Efek dari kenaikan berat badan terhadap kesuburan seorang wanita telah terlihat dan menjadi masalah yang menonjol dari obesitas. Obesitas ini dapat dikaitkan dengan gaya hidup Anda dan kebiasaan makan yang tidak sehat.

 Seperti yang dilansir oleh boldsky.com, dalam sebuah survei yang dilakukan di Amerika Serikat ditemukan bahwa hampir 50% dari wanita hamil yang mengalami obesitas mengalami gangguan pada kehamilan mereka. Obesitas juga mempengaruhi siklus menstruasi karena siklus ovulasi yang tidak teratur.

Saat ini sudah banyak perawatan yang ditawarkan untuk melawan fertilitas pada wanita. Namun dalam banyak kasus, dokter merekomendasikan penurunan berat badan sebelum pengobatan karena hal itu akan mempengaruhi peningkatan kemungkinan pembuahan.

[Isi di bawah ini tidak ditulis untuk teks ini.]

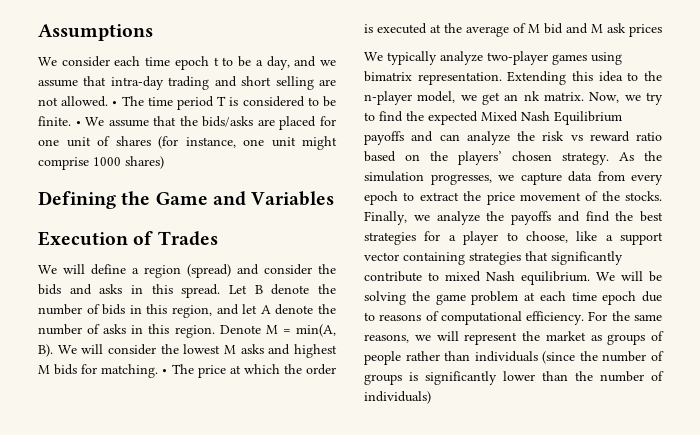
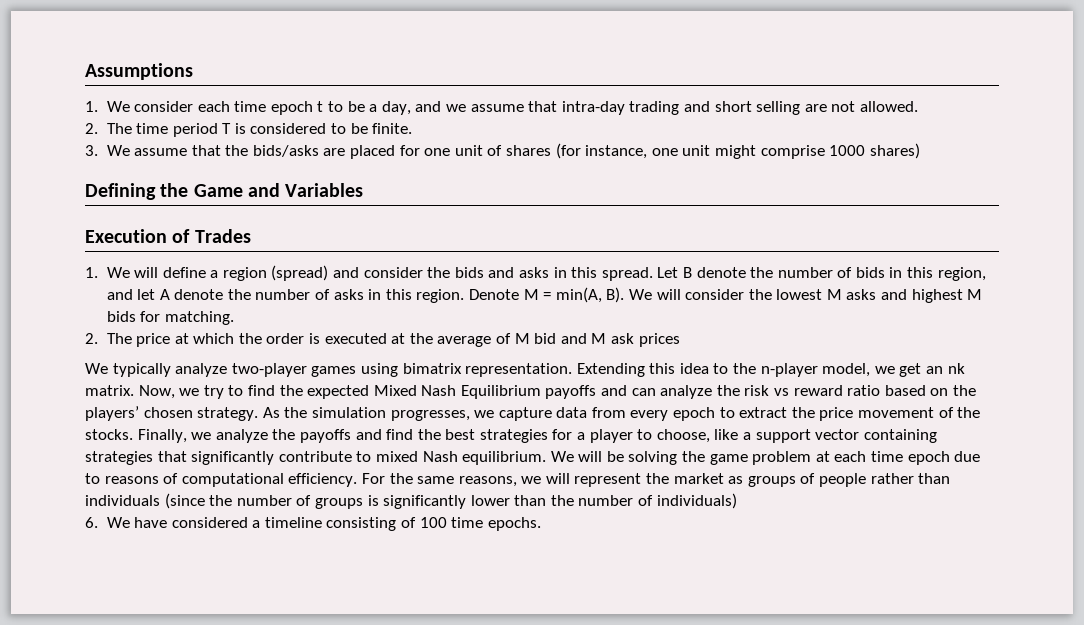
- We consider each time epoch t to be a day, and we assume that intra-day trading and short selling are not allowed. • The time period T is considered to be finite. • We assume that the bids/asks are placed for one unit of shares (for instance, one unit might comprise 1000 shares)
+ 1. We consider each time epoch t to be a day, and we assume that intra-day trading and short selling are not allowed.
+ 2. The time period T is considered to be finite.
+ 3. We assume that the bids/asks are placed for one unit of shares (for instance, one unit might comprise 1000 shares)
- We will define a region (spread) and consider the bids and asks in this spread.
+ 1. We will define a region (spread) and consider the bids and asks in this spread.
- Denote M = min(A, B). We will consider the lowest M asks and highest M bids for matching. • The price at which the order is executed at the average of M bid and M ask prices
+ Denote M = min(A, B). We will consider the lowest M asks and highest M bids for matching.
+ 2. The price at which the order is executed at the average of M bid and M ask prices
+ 6. We have considered a timeline consisting of 100 time epochs.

Disfungsi ovulasi merupakan salah satu efek samping utama dari kenaikan berat badan pada kesuburan. Disfungsi ovulasi dapat didefinisikan sebagai ketidakseimbangan atau ketidakteraturan produksi telur dalam rahim wanita.

Ladies, jika Anda ingin memiliki anak dan tidak ingin mengalami gangguan dalam proses kehamilan, kontrol berat badan Anda.